I shake my head, tears falling freely now.
“I’m …” My voice breaks. I try again. “I’m shocked you noticed the wine.”
He lets out a quiet breath that sounds almost like relief. “I notice a lot when it comes to you.”
I laugh again, broken and disbelieving. “That’s … terrifying.”
He smiles faintly. “Yeah, it is.”
I wipe at my cheeks, frustrated by how quickly I’m unraveling.
“I love you too,” I whisper.
His face changes instantly, as if something in him releases. A loosening in his shoulders, a softening around his eyes.
“I do,” I say again, stronger. “I love you.”
He takes a step closer, then stops, like he’s giving me space to take it back.
I don’t.
I stand so quickly that the chair scrapes softly against the floor and cross the small distance between us. My hands find his face without thinking, cupping his cheeks the way I did once before when he was falling apart.
His eyes close briefly at the touch.
“You don’t have to heal overnight,” I whisper. “You don’t have to be perfect.”
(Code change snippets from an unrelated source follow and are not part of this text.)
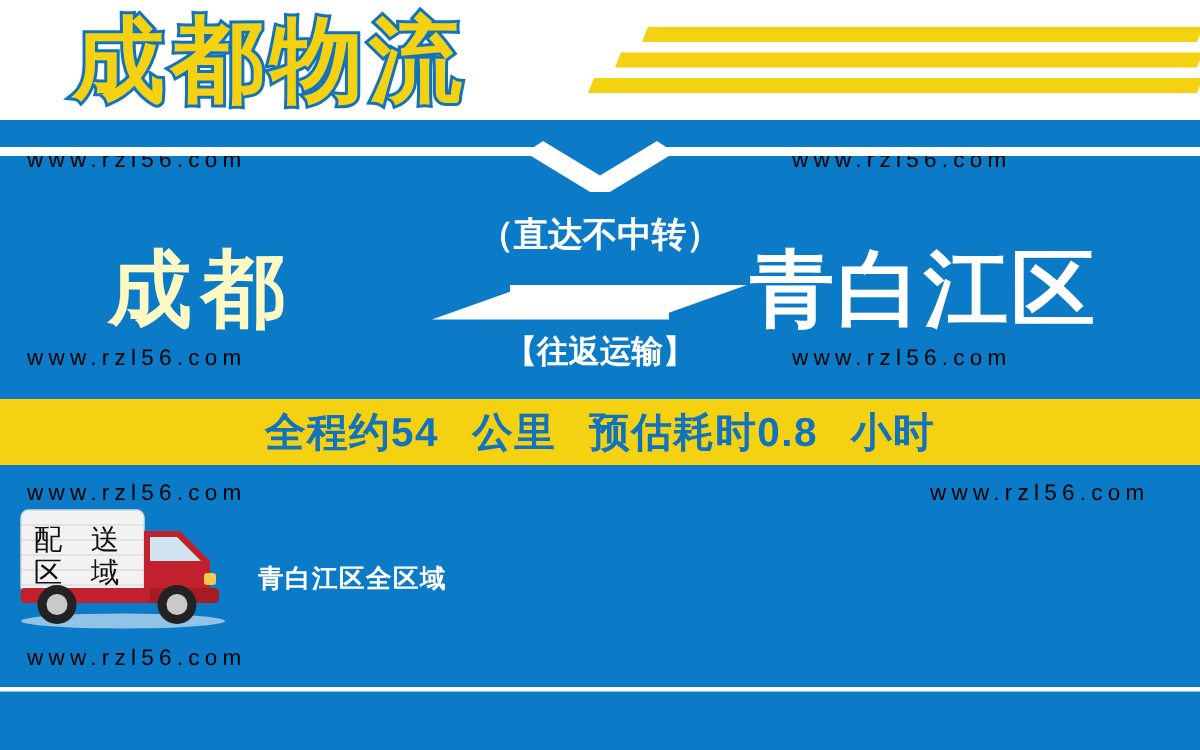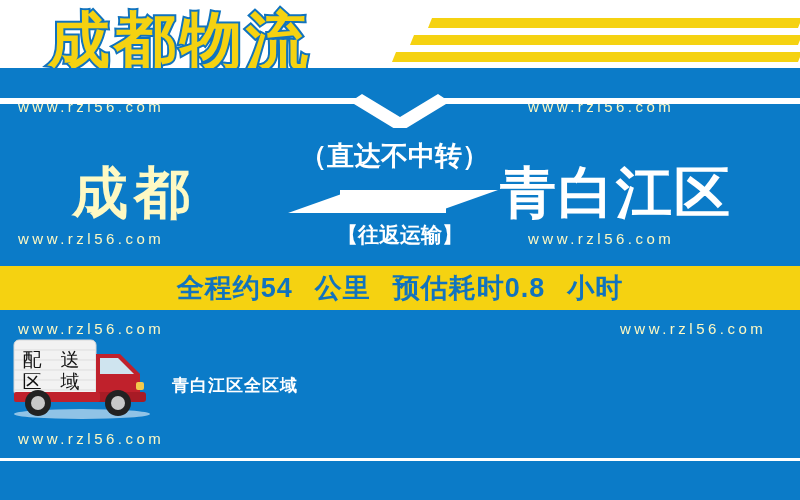"成都物流" .header { height: 68px -> 80px }
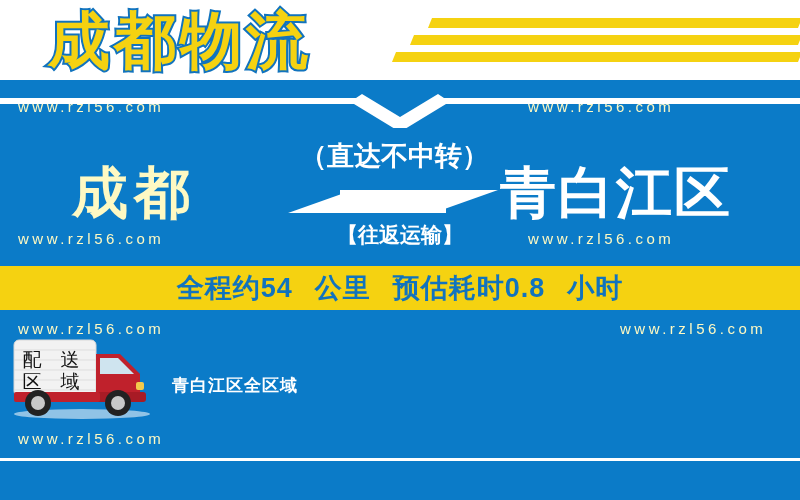"www.rzl56.com" .wm { color: #fef9c3 -> #000000 }
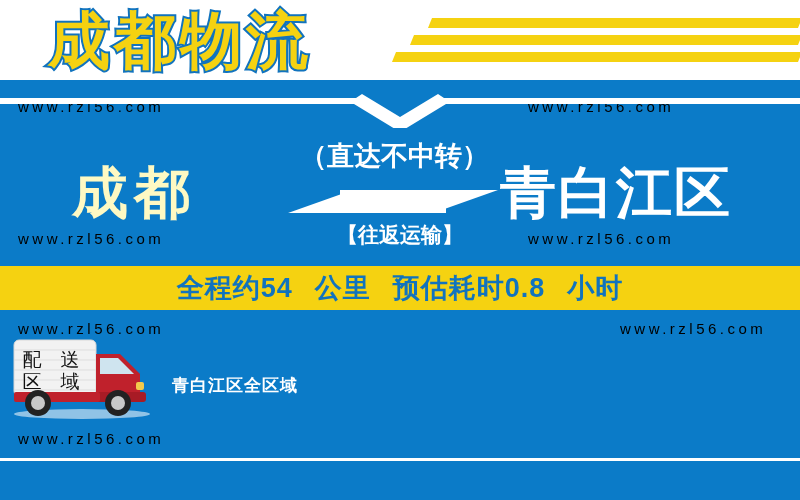"（直达不中转）" .direct-note { font-size: 27px -> 23px; text-align: none -> center }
He opens his eyes, gaze locked on mine.
“But I need honesty,” I add. “I can give you time. I can be patient. But I need you to tell me when you’re struggling instead of disappearing.”
His throat moves as he swallows.
“I can do that,” he says quietly. “I want to.”
My breath catches.
“Okay,” I whisper. “Then okay.”
He doesn’t kiss me right away. That’s what I notice first.
Colton stands there in front of me, close enough that I can feel the heat of him, close enough that his breath brushes my cheek, but he doesn’t rush the moment.
His hands come up slowly, settling at my waist.
“I don’t want to do this halfway,” he says quietly.
My body sags with relief.
He pulls me into his arms then, holding me tightly. For a long moment, neither of us moves.
We don’t need to.
When he finally pulls back, he cups my face in his hands, thumbs brushing away the last of my tears. His gaze searches mine one more time, like he’s asking without words.
I nod.
This time, when he kisses me, it’s slow and sure and full of everything we’ve already survived. No urgency. No doubt. Just warmth and intention and the quiet promise of showing up.
When we break apart, he rests his forehead against mine again, smiling faintly.
“Come here,” he says, guiding me back to the table.
He picks up the wine bottle, turning it so the label faces me.
“I know it’s old,” he says. “And rare. And probably not meant for moments like this.”
I laugh softly. “What kind of moment is it meant for?”
He considers that, then shrugs. “A meaningful one.”
My chest aches in the best way.
He sets the bottle down beside the tickets. The two objects sit side by side, symbols of time, patience, and choice.
“I don’t know exactly what our future looks like,” he says. “But I know I don’t want to face it without you.”
I reach for his hand, lacing my fingers through his.
“I’m not afraid of taking this slow,” I tell him. “I’m afraid of standing still.”
His grip tenses.
“I won’t,” he promises. “Not anymore.”
I believe him. Not because he’s perfect. Not because everything is suddenly resolved. But because he’s standing here, telling me the truth, even when it scares him.
I lean into him again, resting my head against his chest, listening to the steady rhythm of his heart.
For so long, love felt like something done to me— a battle I survived, a loss I endured.
But standing here now, with Colton’s arms around me and his truth laid bare between us, I finally see it clearly.
Everything changed the moment he stopped hiding.
The moment he confessed.
And in that confession—of grief, of fear, of love—we found each other.